Let's take fossil fuel use first.
It doesn't matter if you are a peak oil theorist [someone who believes that half the oil in the world has been used up] or a technological optimist, the likely future is one where we will design our travel with much more care than we do now. Costs will force us to. As we do, it's quite possible that we might design a way of living that has less stress in it with less time spent in traffic jams and more time spent in and around those communites that we have created for our desired lifestyles.

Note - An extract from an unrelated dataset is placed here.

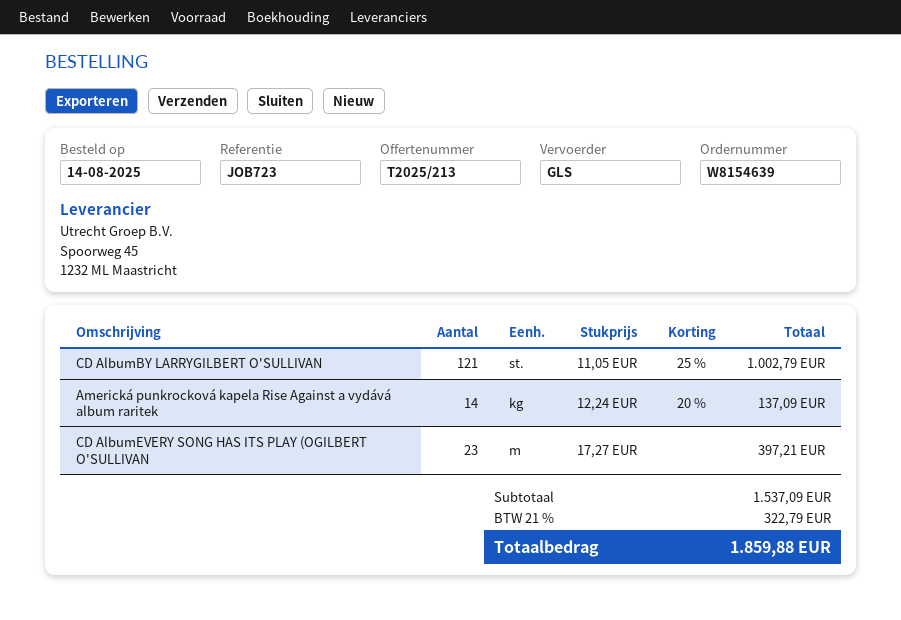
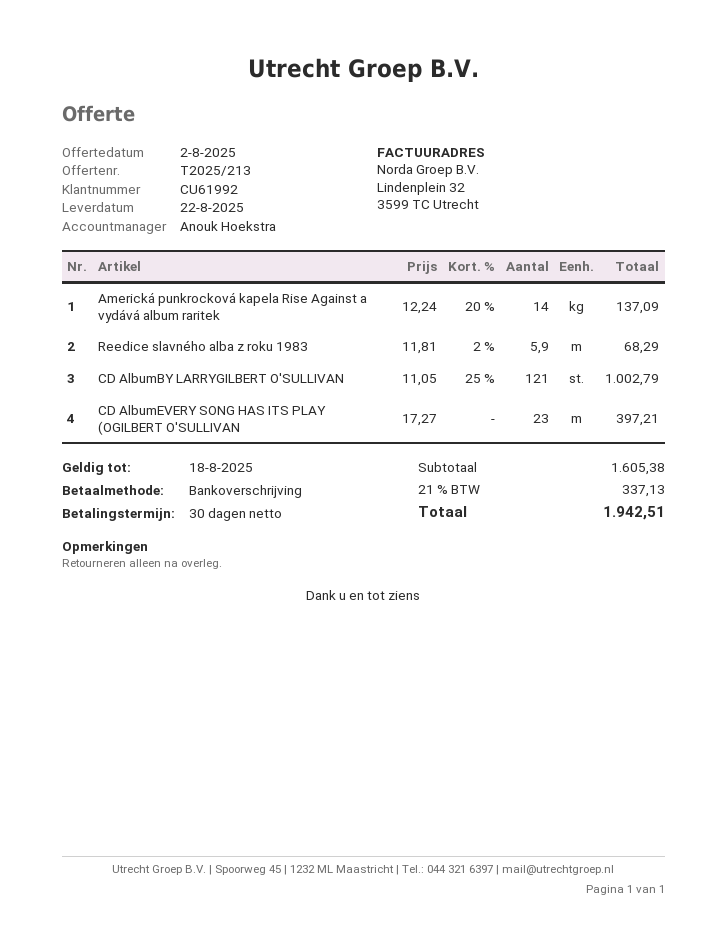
Reedice slavného alba z roku 1983: none -> 5.9 x 11.81 - 2% = 68.29
subtotal: 1537.09 -> 1605.38
tax: 21% = 322.79 -> 21% = 337.13
total: 1859.88 -> 1942.51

Which brings us to the cost thing.
Most of us have a very narrow definition of cost. We think of value only through the price we paid at the check out counter. We forget we pay through community taxes for disposal and ignore the adverse envirnmental impacts that might have been part of the manufacturing process. But one way or another, sooner or later, we all pay. It's just not calculated in the original purchase price. Few of us stop to think about the effects of many large scale enterprises focused solely on low cost. The reality is that they, probably unconsciously, have driven down the living standards in the communities in which they operate. Firstly to survive they must outsource to the lowest cost of manufacture - and for most places that is offshore. In the process they make local manufacture uncompetitive. Secondly they have a formula which keeps wages low which in turn reduces the spending power in communities. We can't really blame the businesses we can only blame ourselves as we seek more and more 'bargains'

So what does this all mean?
It means that we need to have different kinds of discussions [and given our trashy media that's difficult] and we need to spend just a little time thinking about what kind of future we really want to create. For me it is a future that's gentle on the environment, and me as I get older, that encourages us all to enjoy discovery and change, allows people to get on with their own lives in their own way and which helps all of us to remember that there is more to life than work. That I think is what the navigation option is all about.